An extensive study coordinated by the United Soybean Board’s (USB) Global Opportunities (GO) program expects a new, larger shipping lane through the Panama Canal to double the area that draws U.S. soy to Mississippi River destinations eventually destined for export through Gulf of Mexico ports.



The soybean checkoff-funded study, conducted by Memphis, Tenn.-based Informa Economics, says the expansion of the Panama Canal, expected to be completed in 2014, “…will eventually alter trade lanes” in the United States and other countries.

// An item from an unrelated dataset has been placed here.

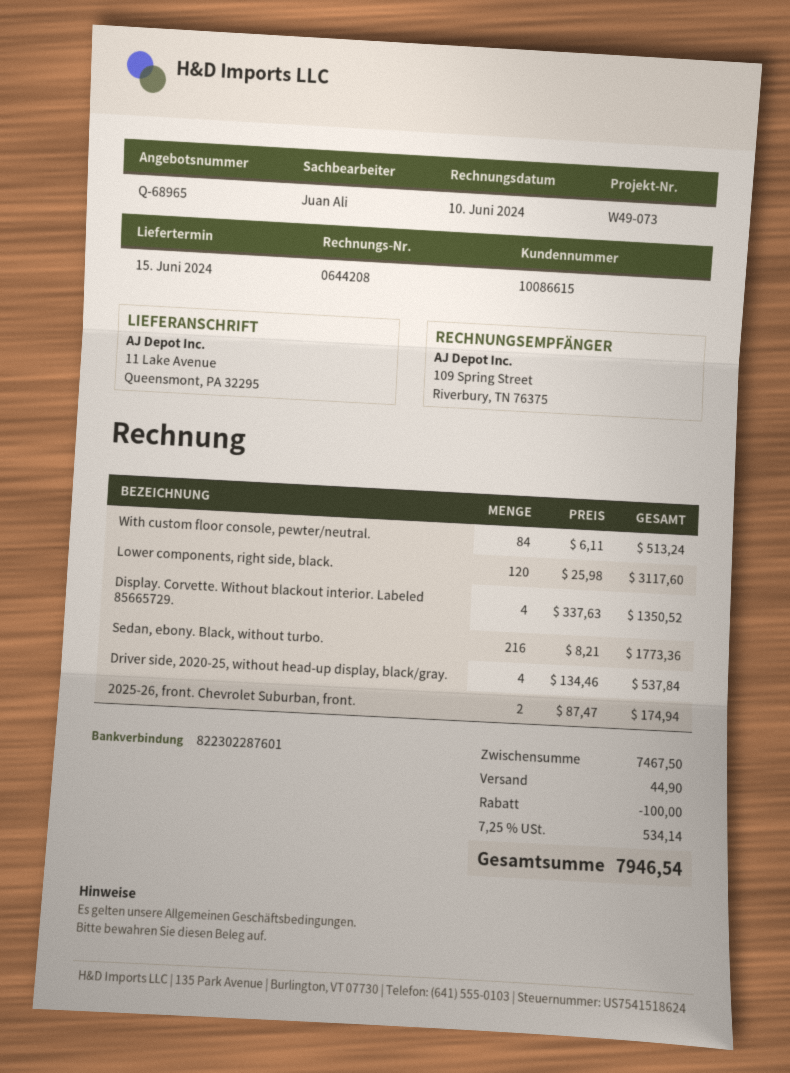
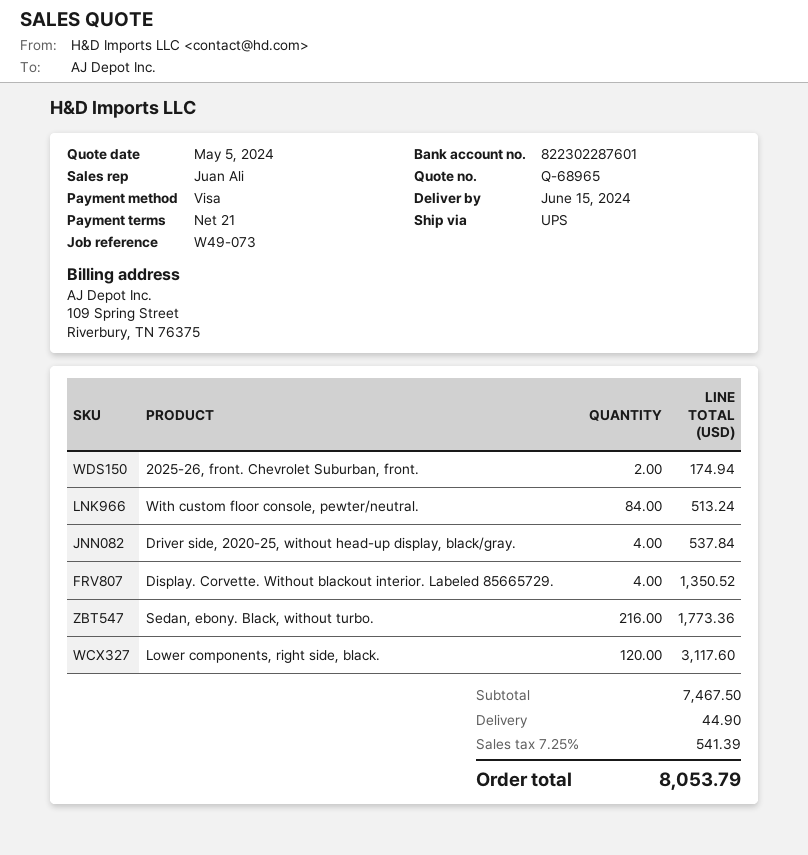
discount: 100.00 -> none
tax: 7.25% = 534.14 -> 7.25% = 541.39
total: 7946.54 -> 8053.79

The in-depth examination, recommended by the checkoff-funded Soy Transportation Coalition (STC), claims a new, larger shipping lane for the nearly 100 year old short-cut between the Atlantic and Pacific Oceans will:

• Expand the average area that draws U.S. soy and grain to the Mississippi River for barge transit to central Gulf of Mexico ports from 70 miles to over 150 miles


• Increase the total volume of U.S. soybeans and grain moving through the Panama Canal to export markets by 30 percent

• Result in an approximate 35 cents per bushel savings for elevators within the range of central Gulf of Mexico ports, assuming the ports will dredge to ensure at least a depth of 45 feet to handle larger ships capable of moving through the expanded Panama Canal.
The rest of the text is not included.